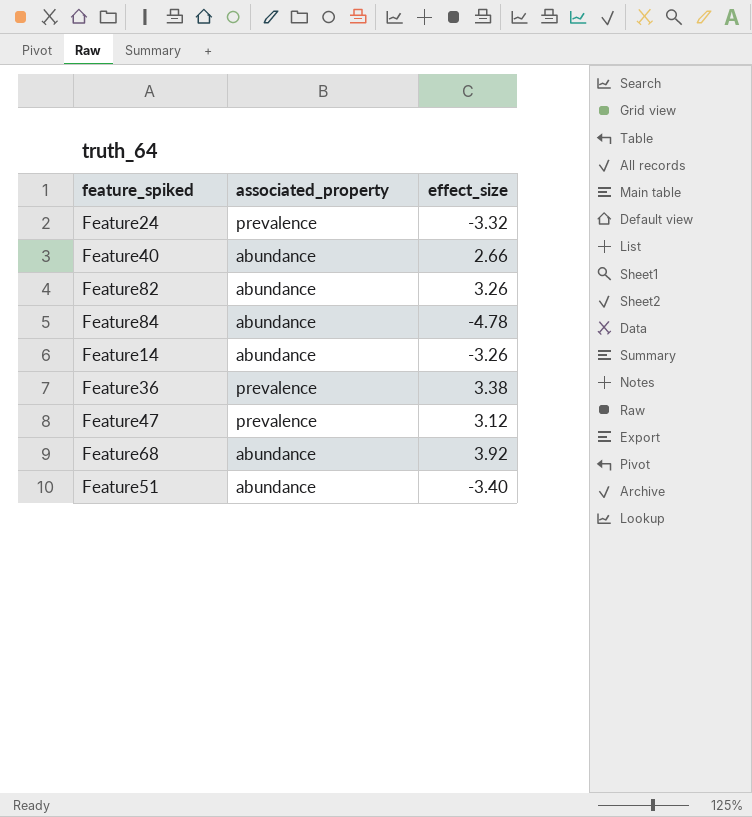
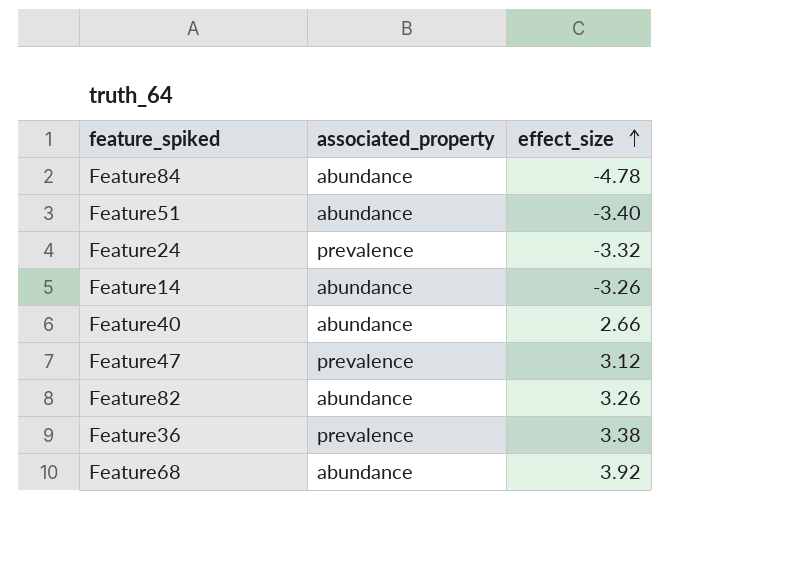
row order: none -> effect_size ascending

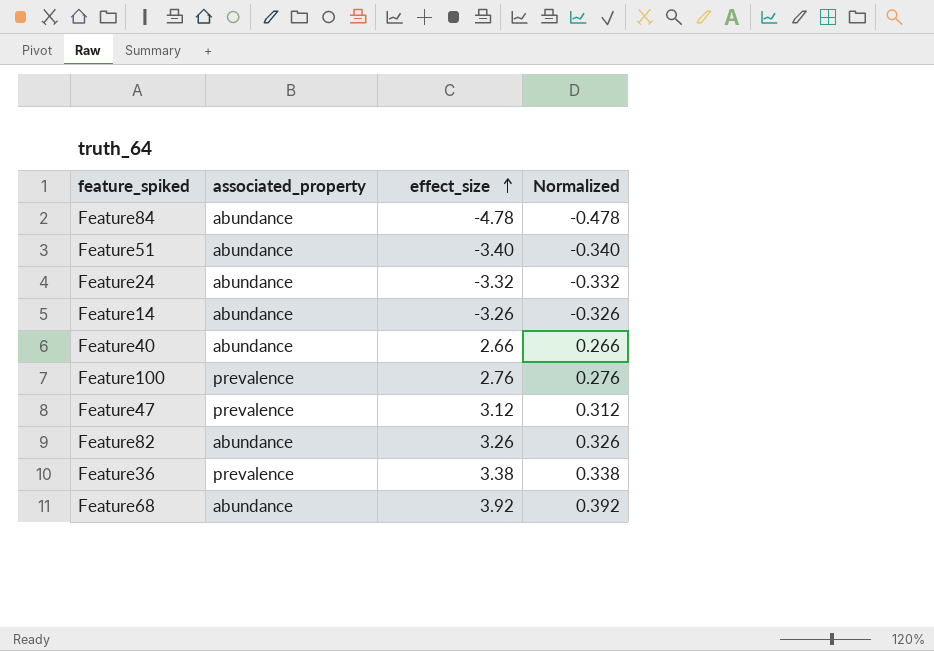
column Normalized | formula: none -> [effect_size] * 0.1
Feature24 | associated_property: prevalence -> abundance
row Feature100: none -> prevalence | 2.76 | 0.276

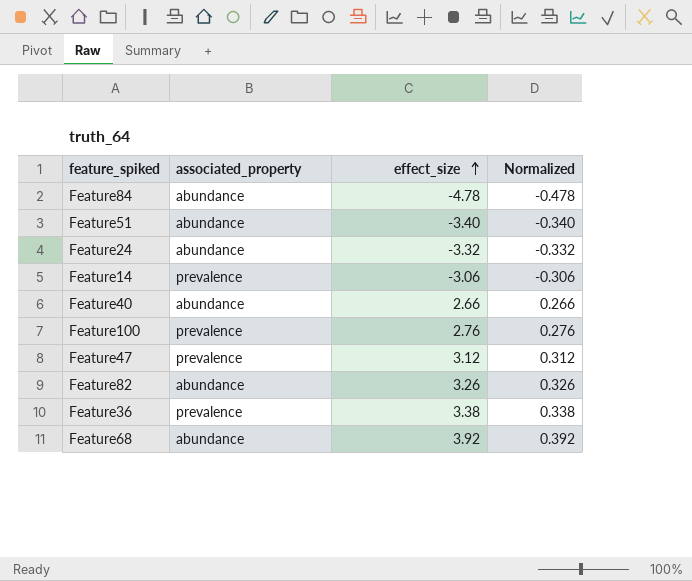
Feature14 | associated_property: abundance -> prevalence
Feature14 | effect_size: -3.26 -> -3.06
Feature14 | Normalized: -0.326 -> -0.306

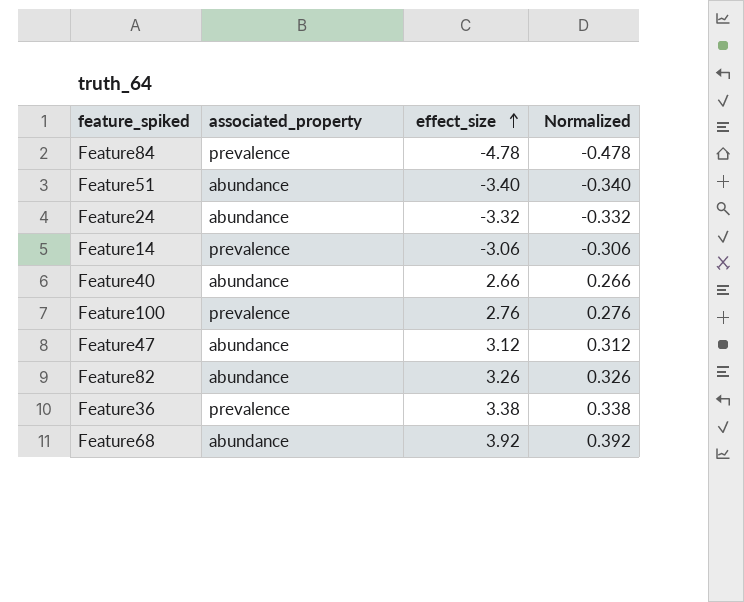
Feature84 | associated_property: abundance -> prevalence
Feature47 | associated_property: prevalence -> abundance

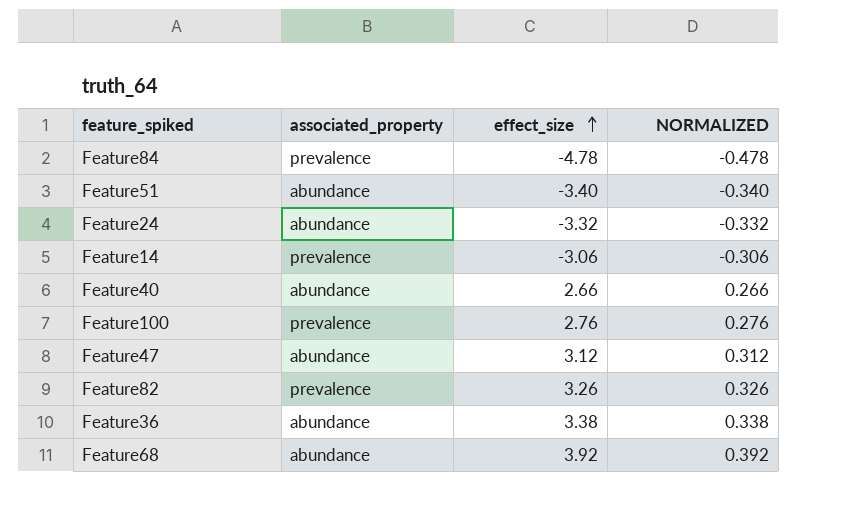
column name: Normalized -> NORMALIZED
Feature82 | associated_property: abundance -> prevalence
Feature36 | associated_property: prevalence -> abundance

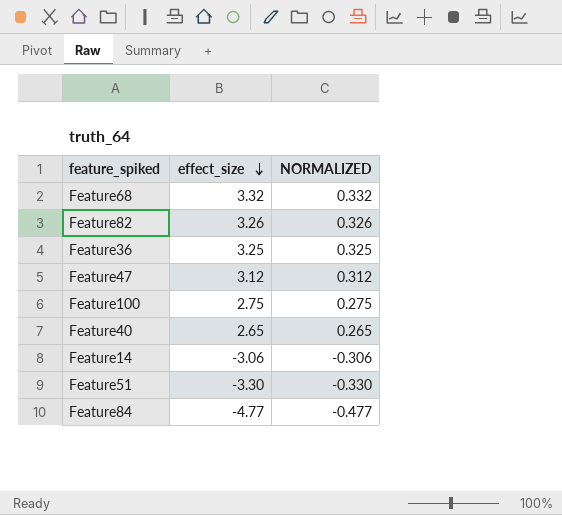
row order: effect_size ascending -> effect_size descending
column associated_property | position: 2 -> none
row Feature24: abundance | -3.32 | -0.332 -> none
Feature68 | effect_size: 3.92 -> 3.32
Feature68 | NORMALIZED: 0.392 -> 0.332
Feature36 | effect_size: 3.38 -> 3.25
Feature36 | NORMALIZED: 0.338 -> 0.325
Feature100 | effect_size: 2.76 -> 2.75
Feature100 | NORMALIZED: 0.276 -> 0.275
Feature40 | effect_size: 2.66 -> 2.65
Feature40 | NORMALIZED: 0.266 -> 0.265
Feature51 | effect_size: -3.40 -> -3.30
Feature51 | NORMALIZED: -0.340 -> -0.330
Feature84 | effect_size: -4.78 -> -4.77
Feature84 | NORMALIZED: -0.478 -> -0.477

▶ _Work order_:
An unchanged copy of the listing, with no pictures, should be returned.

▶ _Problem solution_:
row order: none -> effect_size ascending

column Normalized | formula: none -> [effect_size] * 0.1
Feature24 | associated_property: prevalence -> abundance
row Feature100: none -> prevalence | 2.76 | 0.276

Feature14 | associated_property: abundance -> prevalence
Feature14 | effect_size: -3.26 -> -3.06
Feature14 | Normalized: -0.326 -> -0.306

Feature84 | associated_property: abundance -> prevalence
Feature47 | associated_property: prevalence -> abundance

column name: Normalized -> NORMALIZED
Feature82 | associated_property: abundance -> prevalence
Feature36 | associated_property: prevalence -> abundance

row order: effect_size ascending -> effect_size descending
column associated_property | position: 2 -> none
row Feature24: abundance | -3.32 | -0.332 -> none
Feature68 | effect_size: 3.92 -> 3.32
Feature68 | NORMALIZED: 0.392 -> 0.332
Feature36 | effect_size: 3.38 -> 3.25
Feature36 | NORMALIZED: 0.338 -> 0.325
Feature100 | effect_size: 2.76 -> 2.75
Feature100 | NORMALIZED: 0.276 -> 0.275
Feature40 | effect_size: 2.66 -> 2.65
Feature40 | NORMALIZED: 0.266 -> 0.265
Feature51 | effect_size: -3.40 -> -3.30
Feature51 | NORMALIZED: -0.340 -> -0.330
Feature84 | effect_size: -4.78 -> -4.77
Feature84 | NORMALIZED: -0.478 -> -0.477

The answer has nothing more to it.